Please return every line from the entries that has the string "items" in it.

(SOURCE DATA Opens)

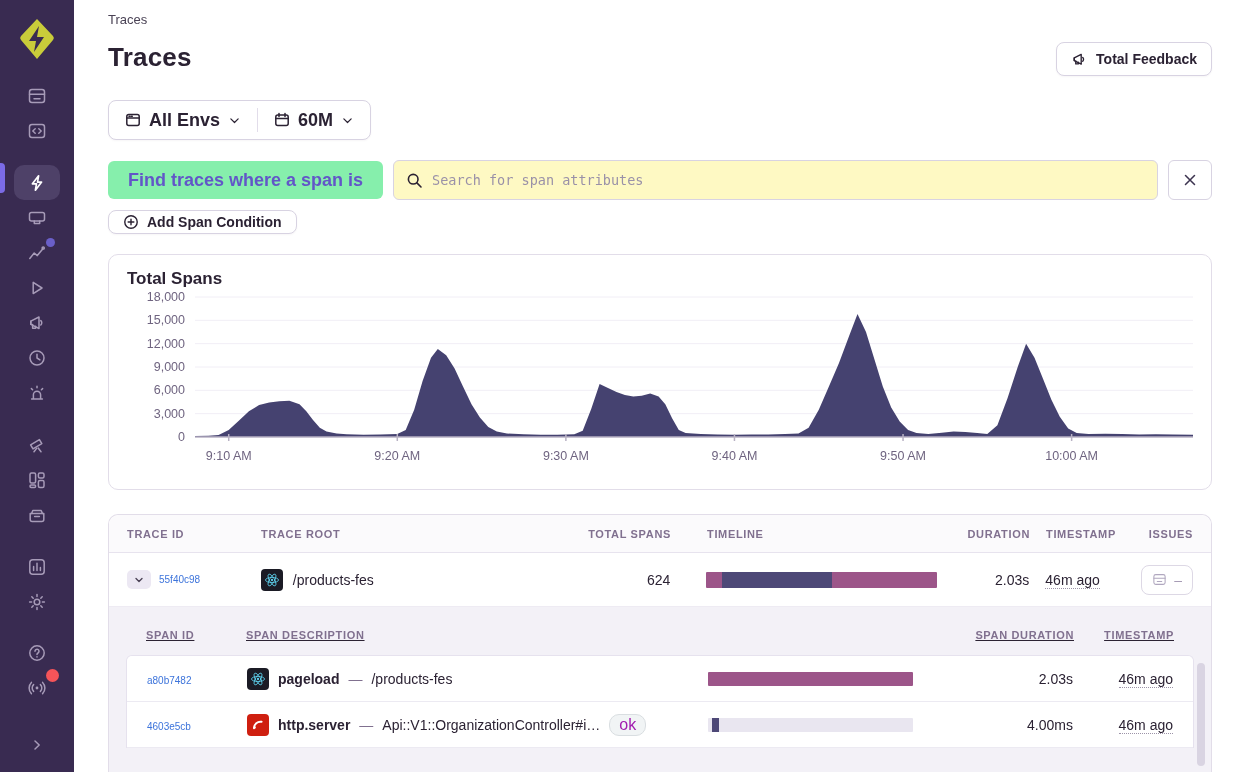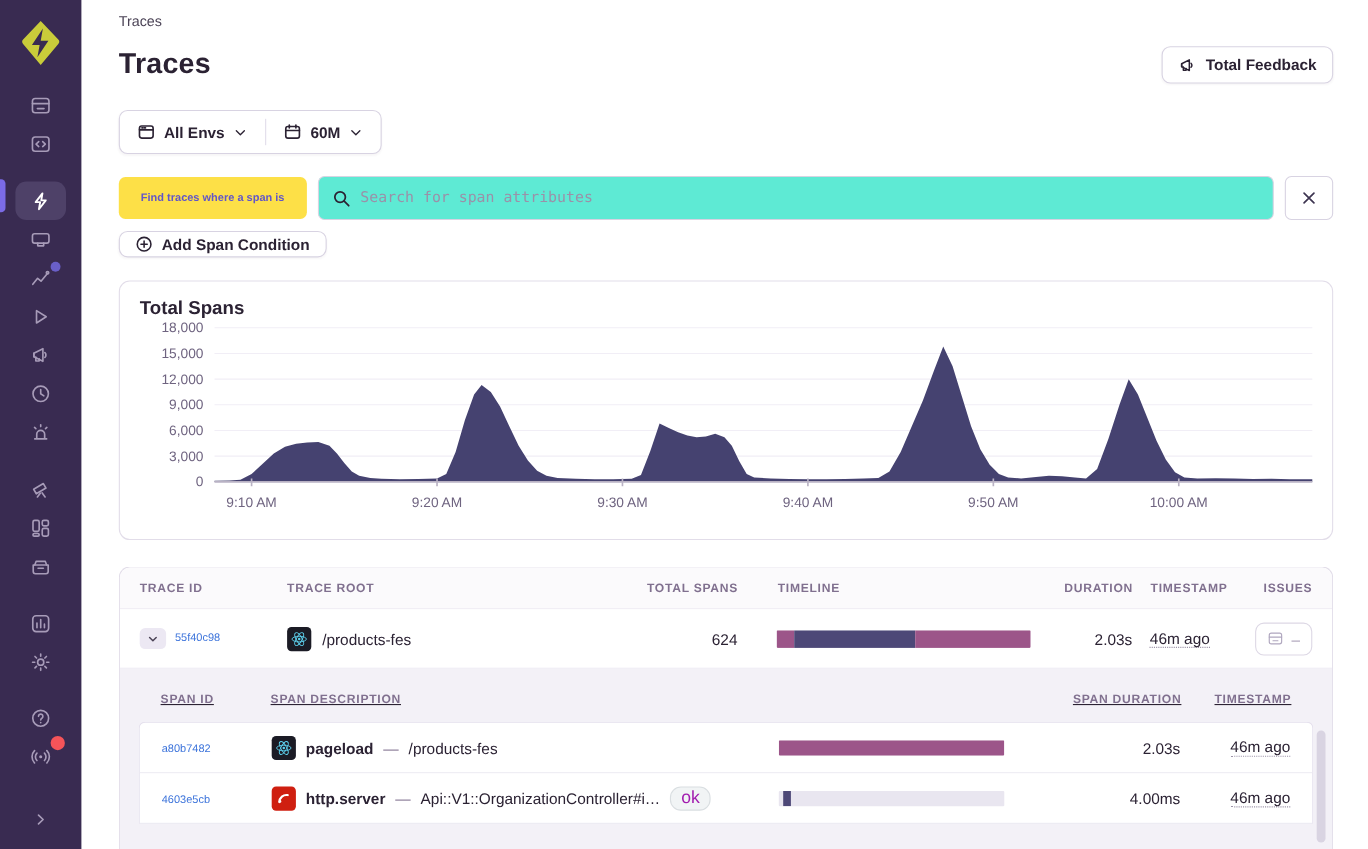--- a/index.html
+++ b/index.html
@@ -37,7 +37,7 @@
   .filters { margin-top:24px; display:flex; }
   .seg { display:flex; align-items:center; border:1px solid #d8d3e2; border-radius:8px; height:40px;
          background:#fff; box-shadow:0 1px 2px rgba(40,30,60,.04); }
-  .seg-btn { display:flex; align-items:center; gap:8px; padding:0 16px; font-size:14px; font-weight:700;
+  .seg-btn { display:flex; align-items:center; gap:8px; padding:0 16px; font-size:18px; font-weight:700;
              color:#2b2233; cursor:pointer; height:100%; }
   .seg-div { width:1px; height:24px; background:#e2ddea; }
   .seg svg { stroke:#2b2233; fill:none; stroke-width:1.5; stroke-linecap:round; stroke-linejoin:round; }

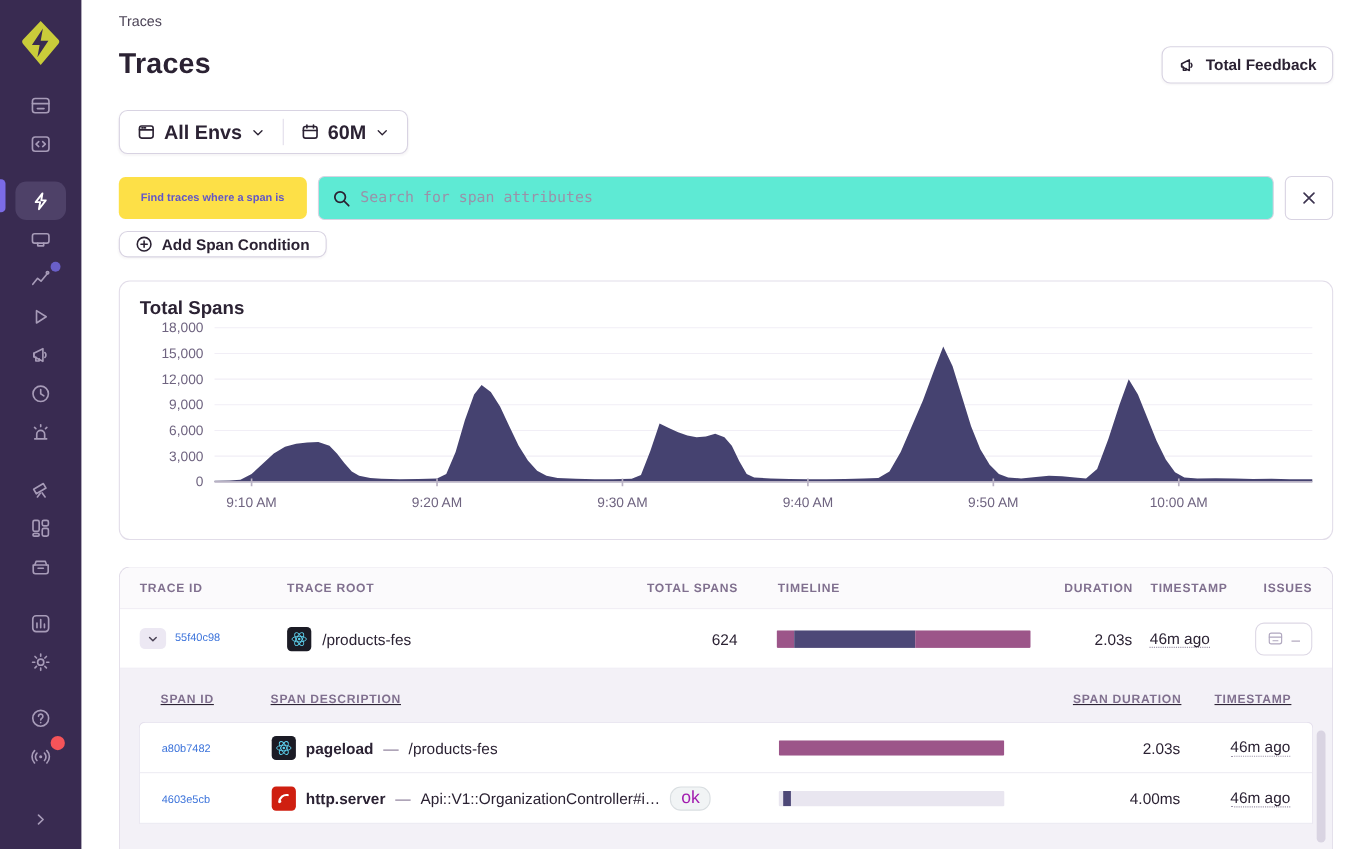--- a/index.html
+++ b/index.html
@@ -43,7 +43,7 @@
   .seg svg { stroke:#2b2233; fill:none; stroke-width:1.5; stroke-linecap:round; stroke-linejoin:round; }
 
   .search-row { margin-top:20px; display:flex; align-items:center; gap:10px; }
-  .chip { background:#fde047; color:#6256c8; font-size:10px; font-weight:700; border-radius:6px;
+  .chip { background:#86efac; color:#6256c8; font-size:18px; font-weight:700; border-radius:6px;
           height:38px; display:flex; align-items:center; padding:0 20px; white-space:nowrap; }
   .search-box { flex:1; display:flex; align-items:center; gap:9px; height:40px; border:1px solid #d8d3e2;
                 border-radius:6px; background:#5eead4; padding:0 12px; }

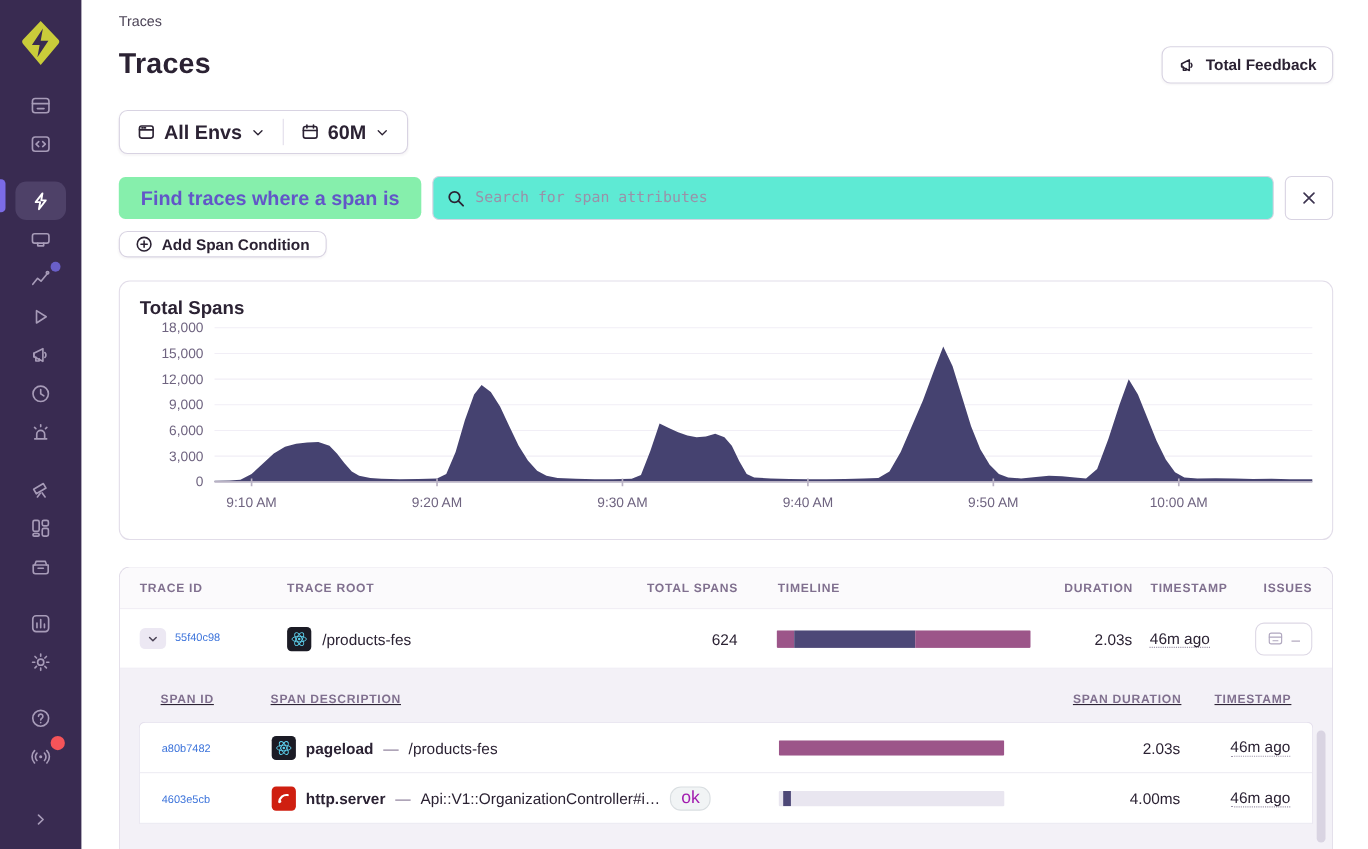--- a/index.html
+++ b/index.html
@@ -46,7 +46,7 @@
   .chip { background:#86efac; color:#6256c8; font-size:18px; font-weight:700; border-radius:6px;
           height:38px; display:flex; align-items:center; padding:0 20px; white-space:nowrap; }
   .search-box { flex:1; display:flex; align-items:center; gap:9px; height:40px; border:1px solid #d8d3e2;
-                border-radius:6px; background:#5eead4; padding:0 12px; }
+                border-radius:6px; background:#fef9c3; padding:0 12px; }
   .search-box input { border:none; outline:none; flex:1; font-family:"DejaVu Sans Mono", monospace;
                       font-size:13.5px; color:#2b2233; background:transparent; }
   .search-box input::placeholder { color:#9a91a8; }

(SOURCE DATA Closes)

**SOLUTION FOR THIS PROBLEM**
   .seg { display:flex; align-items:center; border:1px solid #d8d3e2; border-radius:8px; height:40px;
-  .seg-btn { display:flex; align-items:center; gap:8px; padding:0 16px; font-size:14px; font-weight:700;
+  .seg-btn { display:flex; align-items:center; gap:8px; padding:0 16px; font-size:18px; font-weight:700;
   .search-row { margin-top:20px; display:flex; align-items:center; gap:10px; }
           height:38px; display:flex; align-items:center; padding:0 20px; white-space:nowrap; }
   .search-box { flex:1; display:flex; align-items:center; gap:9px; height:40px; border:1px solid #d8d3e2;
           height:38px; display:flex; align-items:center; padding:0 20px; white-space:nowrap; }
   .search-box { flex:1; display:flex; align-items:center; gap:9px; height:40px; border:1px solid #d8d3e2;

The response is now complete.